Schloß Holte-Stukenbrock . Der Landschaftsverband Westfalen-Lippe (LWL) wird sich um eine Förderung vom Bund für eine geplante Gedenkstätte zum „Stalag 326“ in Schloß Holte-Stukenbrock (Kreis Gütersloh) bemühen. Das „Stammlager“ war während des Zweiten Weltkrieges mit über 300.000 durchgeschleusten sowjetischen Kriegsgefangenen das größte Lager dieser Art („Russenlager“) im Deutschen Reich. Es war zentrale Drehscheibe für die Versorgung mit Zwangsarbeitern auf Bauernhöfen und Fabriken in Westfalen und im Rheinland. Auf dem nahegelegenen Ehrenfriedhof sowjetischer Kriegsopfer sind mindestens 16.000 Tote begraben.

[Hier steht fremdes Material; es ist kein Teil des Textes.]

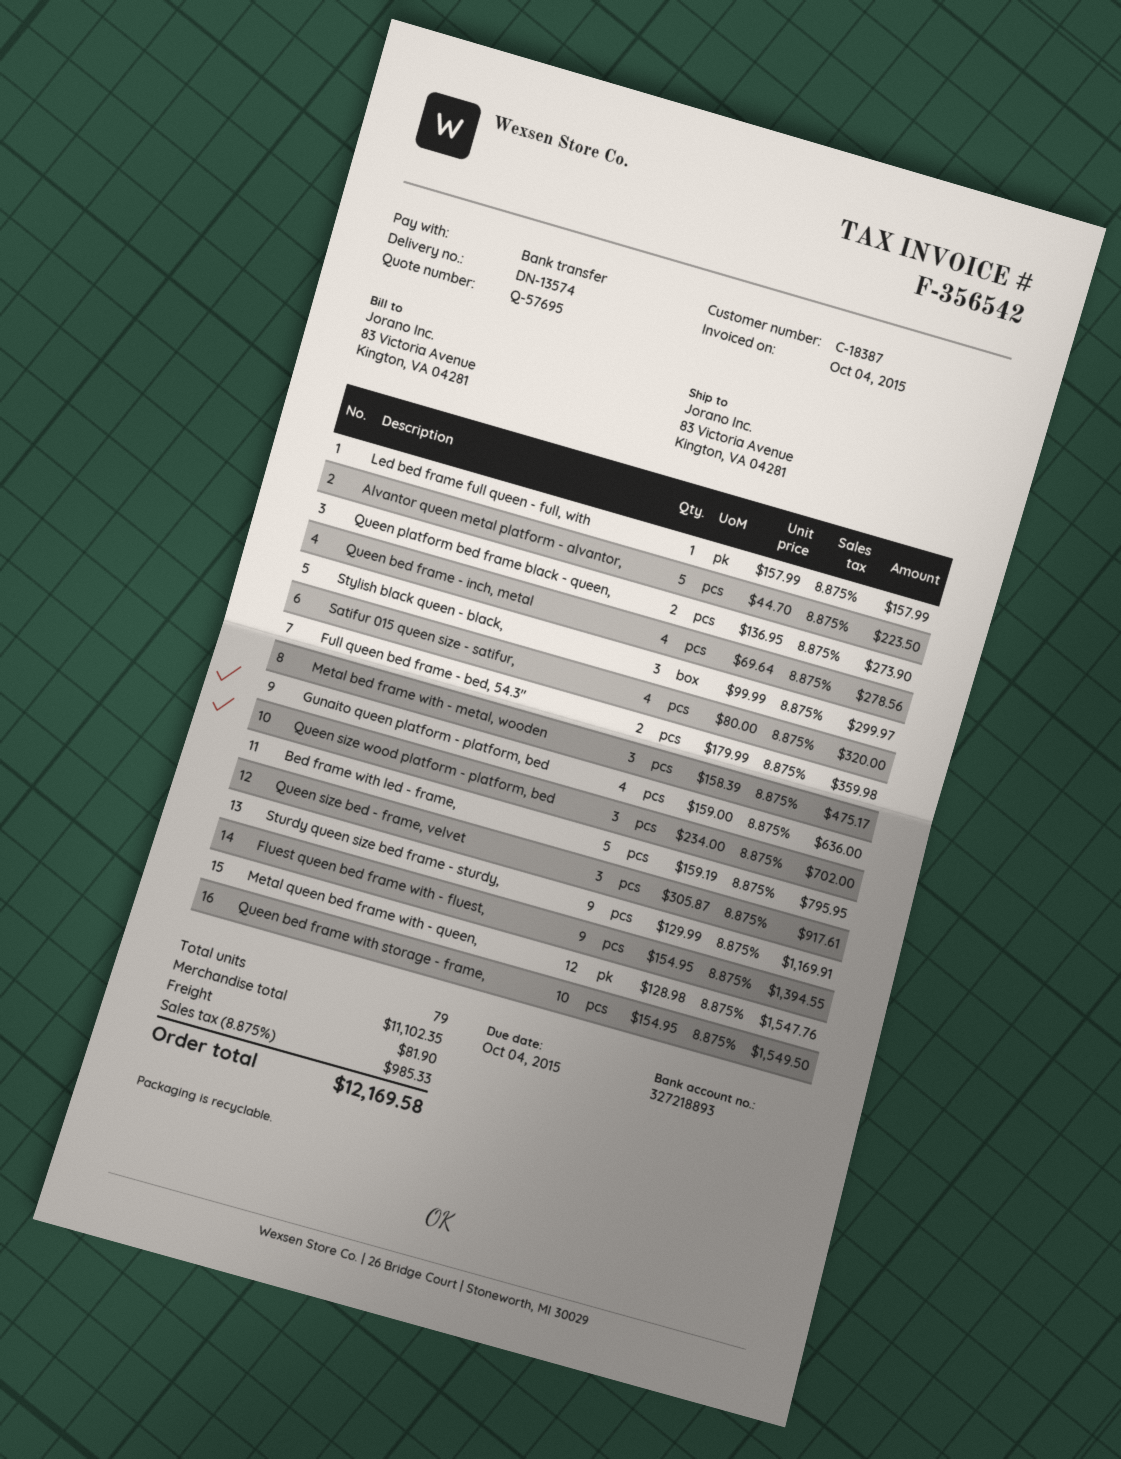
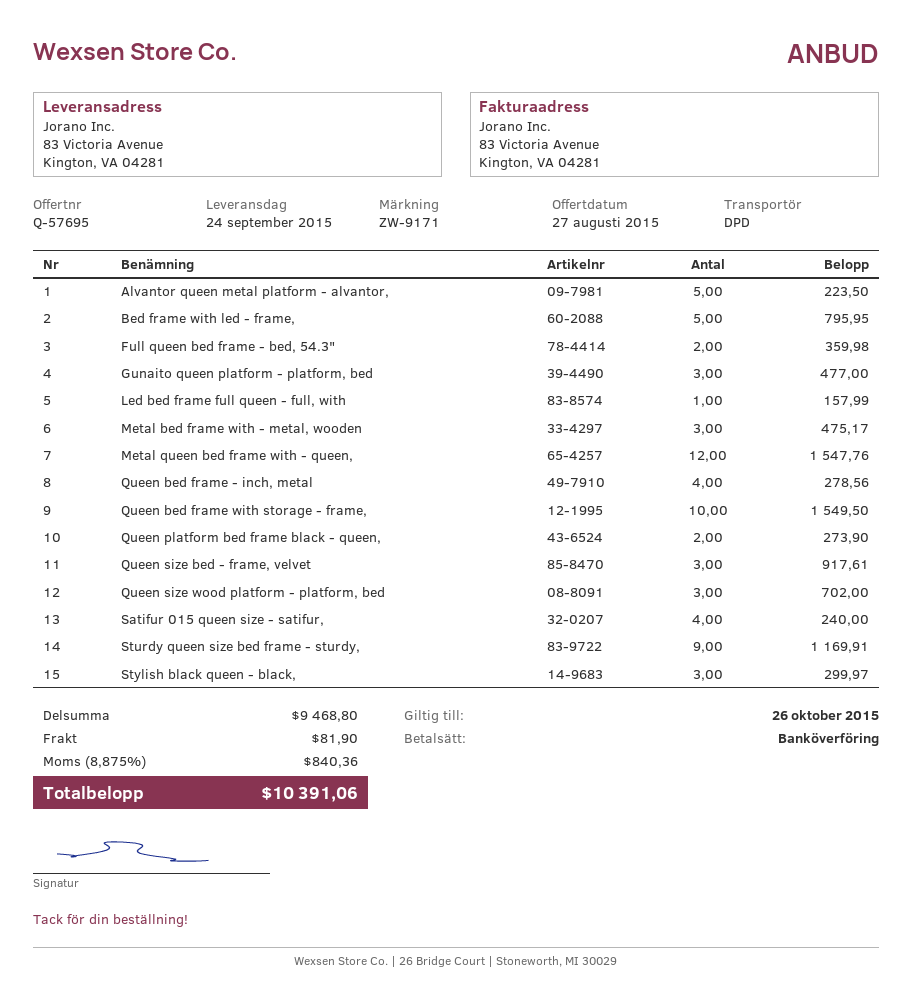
Satifur 015 queen size - satifur,: 4 for 320.00 -> 4 for 240.00
Gunaito queen platform - platform, bed: 4 for 636.00 -> 3 for 477.00
Fluest queen bed frame with - fluest,: 9 for 1394.55 -> none
subtotal: 11102.35 -> 9468.80
tax: 8.875% = 985.33 -> 8.875% = 840.36
total: 12169.58 -> 10391.06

„Die Geschichte des Stammlagers 326 ist eine Geschichte der massenhaften, menschenverachtenden Ausbeutung sowjetischer Kriegsgefangener“, sagte LWL-Direktor Matthias Löb am Freitag (26.6.) in Münster vor dem LWL-Landschaftsausschuss, der die Antragstellung beim Bund befürwortete. „Von der Ausbeutung dieser Menschen ohne Rechte haben sowohl große Unternehmen im Ruhrgebiet wie auch Verwaltungen und kleine Betriebe auf dem Lande profitiert. So wurden ganz normale Menschen Herren über Leben und Tod dieser Kriegsgefangenen.“ 

Aus dem Zwischenbericht der Atelier-Brückner GmbH. Foto: Atelier-Brückner GmbH

Aus dem Zwischenbericht der Atelier-Brückner GmbH. Foto: Atelier-Brückner GmbH

Zusammen mit Partnern wolle der LWL in Stukenbrock-Senne am Ort des ehemaligen Lagers eine „Gedenkstätte mit nationaler Bedeutung“ errichten. „Wir wollen den Blick lenken auf sowjetische Kriegsgefangene als eine der größten, bislang aber kaum beachtete Opfergruppe. Und wir wollen zeigen, dass Zwangsarbeit damals alltäglich und auch in der breiten Bevölkerung bekannt war.“ Der LWL habe seit einigen Jahren sein Engagement in der Erinnerungskultur verstärkt und setze seine Kultur-Fachleute auch bei „Stalag 326“ ein. Das Projekt unterstützen neben dem LWL das Land NRW, der Kreis Gütersloh, die Stadt Schloß Holte-Stukenbrock und der Stalag-Förderverein.

Grundlage des Antrags auf Förderung beim Bund im Herbst 2020 ist eine Machbarkeitsstudie des Ateliers Brückner (Stuttgart), die im Sommer vorliegen wird. Wer die Gedenkstätte tragen soll, schlagen die Beteiligten eines Lenkungskreises unter Leitung des NRW-Landtagspräsidenten André Kuper den entsprechenden Gremien der Partner vor.

Nach Auskunft von LWL-Kulturdezernentin Dr. Barbara Rüschoff-Parzinger wird der Bau einer Gedenkstätte am historischen Ort nach den bisherigen Vorstellungen rund 60 Millionen Euro kosten, der Betrieb rund 5,6 Millionen Euro im Jahr. Das sei „absolut im Rahmen vergleichbarer Gedenkstätten nationaler Bedeutung“. Rüschoff-Parzinger: „Hier soll ein herausragender Ort der Erinnerung an die Geschichte von Kriegsgefangenschaft und Zwangsarbeit während der Nazi-Zeit entstehen.“ Man rechne mit jährlich bis zu 200.000 Besuchern.

Besonderes Gewicht legten die ersten Überlegungen für die Gedenkstätte auf Fotos und Filme als Quellen, für die im Falle des „Stalag 326“ eine sehr gute Überlieferung gebe. Ein weiterer Schwerpunkt liege bei der digitalen Vermittlung, die Erinnerungsarbeit in der Region und über die Landesgrenzen hinaus erleichtere. „Wir wollen zum Beispiel die bekannten und unbekannten Orte in NRW einbeziehen, die bei der Ausbeutung der Kriegsgefangenen eine Rolle spielten. Das Lager war eine riesige und brutale Verteilmaschine“, so die Kulturdezernentin. Wie „Stalag 326“ funktioniert und große Teile der deutschen Gesellschaft eingebunden habe, müsse auch in der heutigen Vermittlung durch die Gedenkstätte eine zentrale Rolle spielen.